Rumor Dinasti Politik Gibran, Pengamat: Tidak Ada Aturan Larang Dinasti Kebijakan

–>

SuaraJawaTengah. id awut-awutan Analis politik Pangi Syarwi Chaniago mengatakan sah sekadar terjadi dinasti politik di Nusantara.

Maklumat Pangi menyusul majunya putra sulung Presiden Joko Widodo, Gibran Rakabumingraka yang siap maju sebagai bahan Wali Kota Solo dan menantu Jokowi Bobby Nasution yang lulus di Pemilihan Wali Kota Kawasan dan putri Wakil Presiden Ma’ruf Amin, Siti Nur Azizah yang maju di Pilwalkot Kota Tangerang.

Terlebih logat Pangi aturan regulasi garis puak ke bawah, ke atas, ke samping yang maju menjadi besar daerah sudah tidak lagi sah.

“Karena itu, sejak tidak berlakunya susunan itu, kita juga tidak bisa, apa yang harus kita bicarakan sudah selesai. Jadi artinya, tidak ada lagi yang perlu diperdebatkan lagi kalau memang tidak tersedia aturan, ” ujar Pangi dalam diskusi daring bertajuk “Merdeka dari Dinasti: Lah… Apa Mungkin? “, Selasa (18/8/2020).

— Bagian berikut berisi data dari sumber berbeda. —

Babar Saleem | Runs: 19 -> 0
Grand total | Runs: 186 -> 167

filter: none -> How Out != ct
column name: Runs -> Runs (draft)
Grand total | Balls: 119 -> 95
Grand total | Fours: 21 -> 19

Sehingga sudah tidak teristimewa aturan yang melarang dinasti politik di Indonesia.

“Kalau kita bicara supaya efektif efisien, tentu kita cakap undang-undang, konstitusi, sementara sejauh tersebut yang saya cermati, tidak ada peraturan yang melarang dinasti kebijakan, ” kata dia.

Karenanya kata Pangi, sejak sudah tak ada teristimewa aturan dinasti politik, siapapun dapat termasuk anak Presiden, Bupati, Pemangku Kota untuk mengajukan diri pada kontestasi politik.

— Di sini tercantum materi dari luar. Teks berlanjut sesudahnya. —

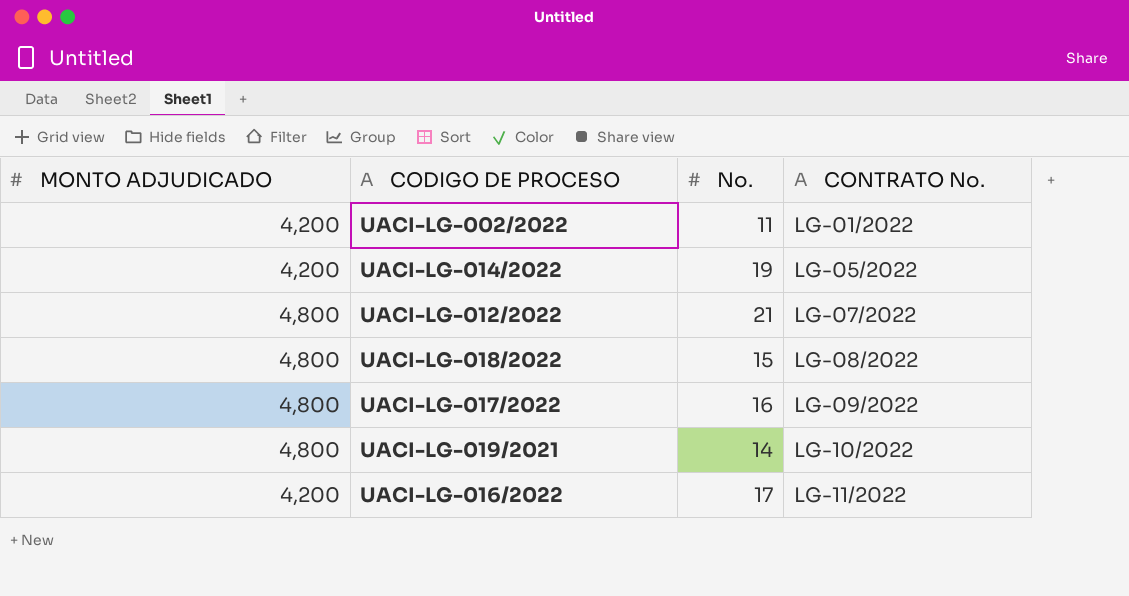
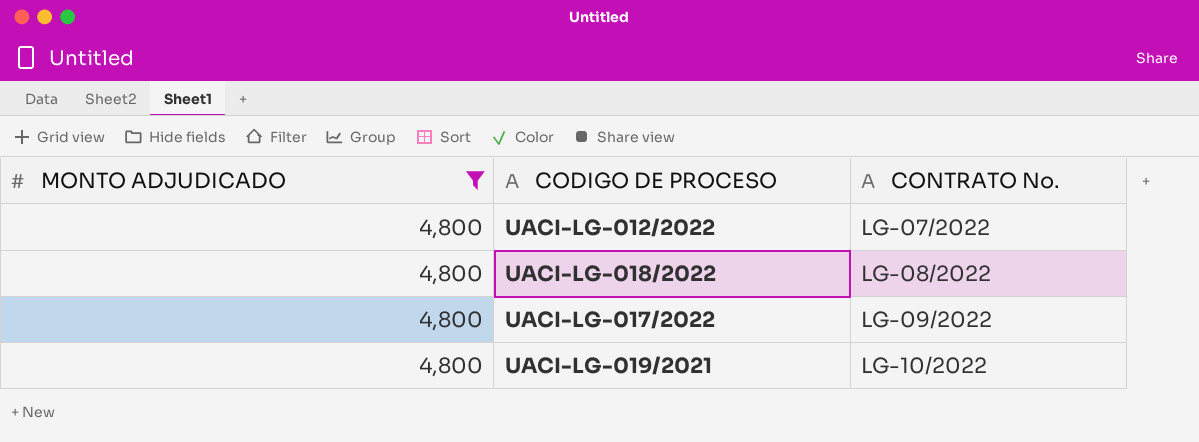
filter: none -> MONTO ADJUDICADO = 4,800
column No. | position: 3 -> none

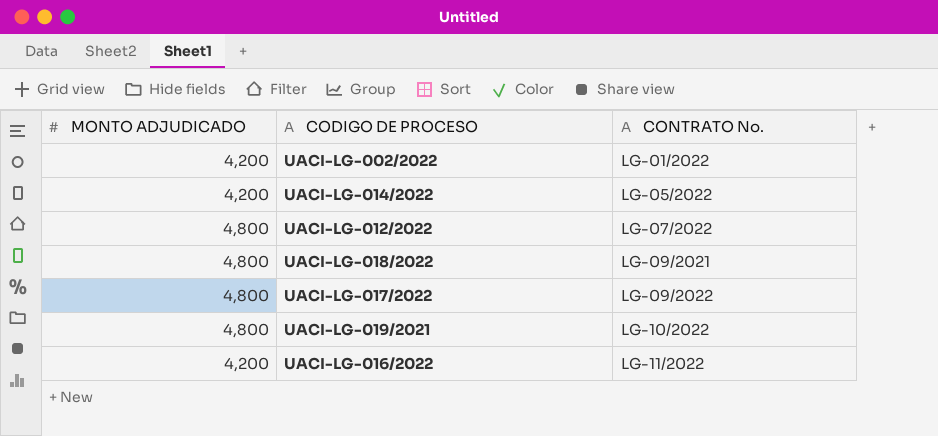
filter: MONTO ADJUDICADO = 4,800 -> none
UACI-LG-018/2022 | CONTRATO No.: LG-08/2022 -> LG-09/2021

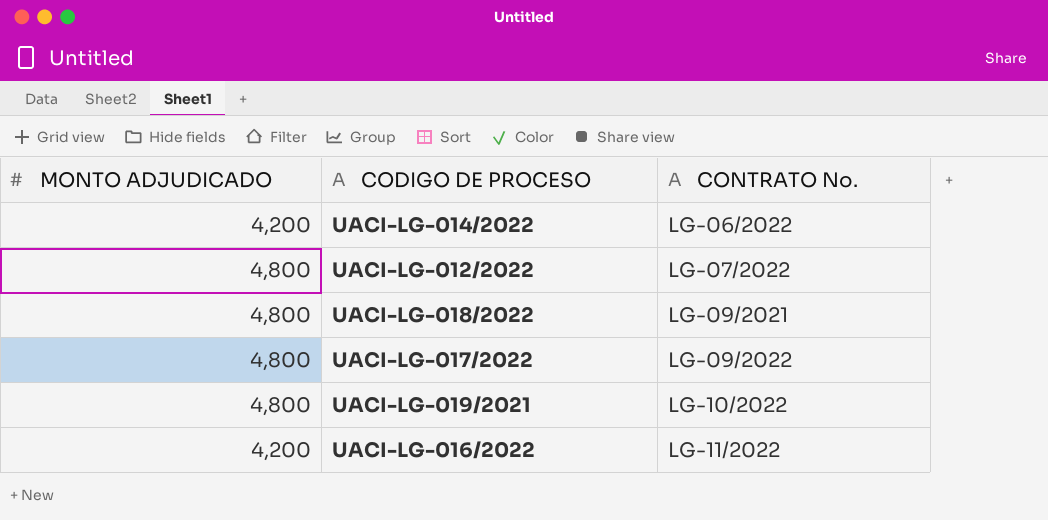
row UACI-LG-002/2022: 4,200 | LG-01/2022 -> none
UACI-LG-014/2022 | CONTRATO No.: LG-05/2022 -> LG-06/2022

“Sekarang setelah peraturan itu tak berlaku lagi ya artinya silakan saja anak presiden, anak tumenggung, anak wali kota, mau utama periode, dua periode. Bahkan dalam kabupaten saya di kabupaten Sijunjung Sumatera Barat itu bapaknya dulu wakil satu periode, abis itu jadi bupati satu periode, ” ucap Pangi.

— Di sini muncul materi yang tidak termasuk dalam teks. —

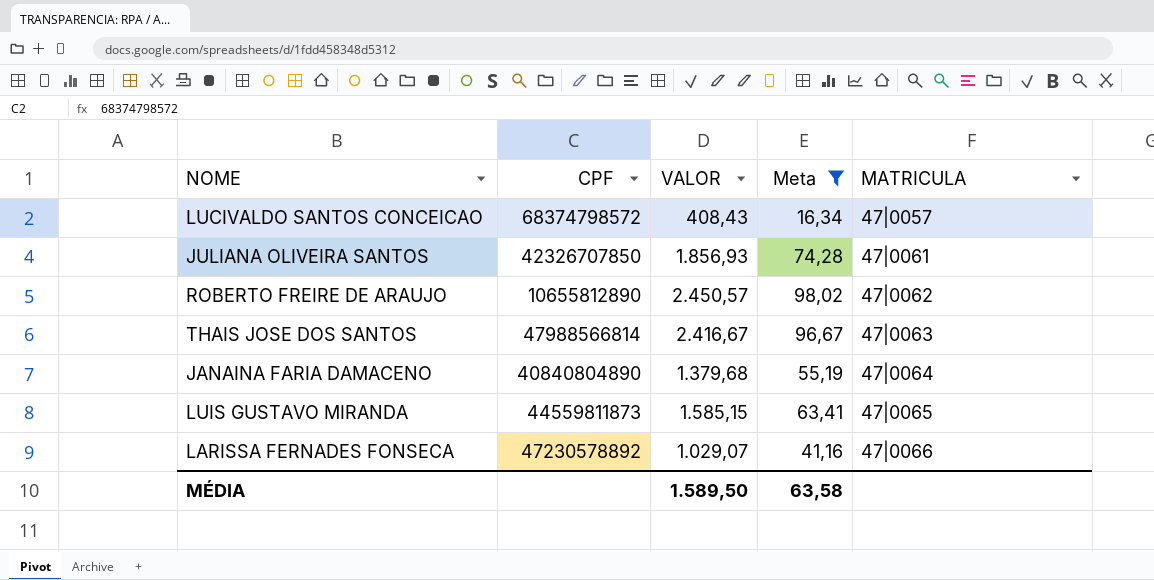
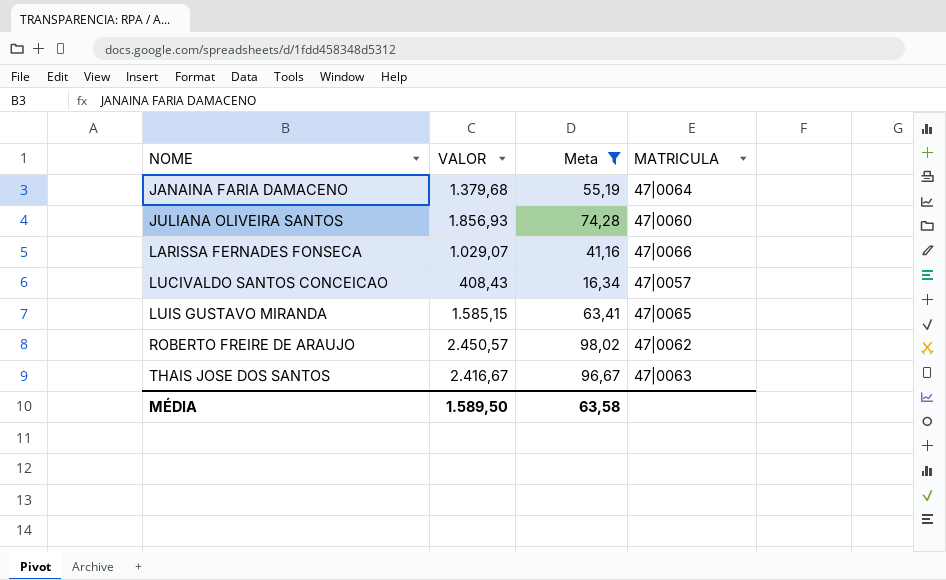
row order: MATRICULA ascending -> NOME ascending
column CPF | position: 2 -> none
JULIANA OLIVEIRA SANTOS | MATRICULA: 47|0061 -> 47|0060

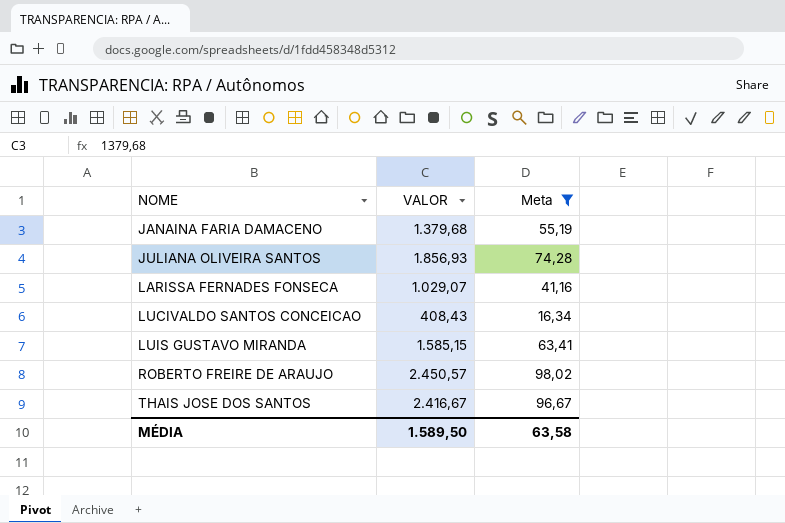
column MATRICULA | position: 4 -> none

“Sekarang jadi bupati teristimewa sudah 15 tahun dan anaknya kebetulan tamatan IPDN dia tepat menjadi kepala dinas namanya periode Bappeda perencanaan, anaknya sangat haqqul yakin mundur dari pns dia akhirnya mencalonkan lagi untuk menjelma calon bupati pengganti ayahnya, ” sambungnya.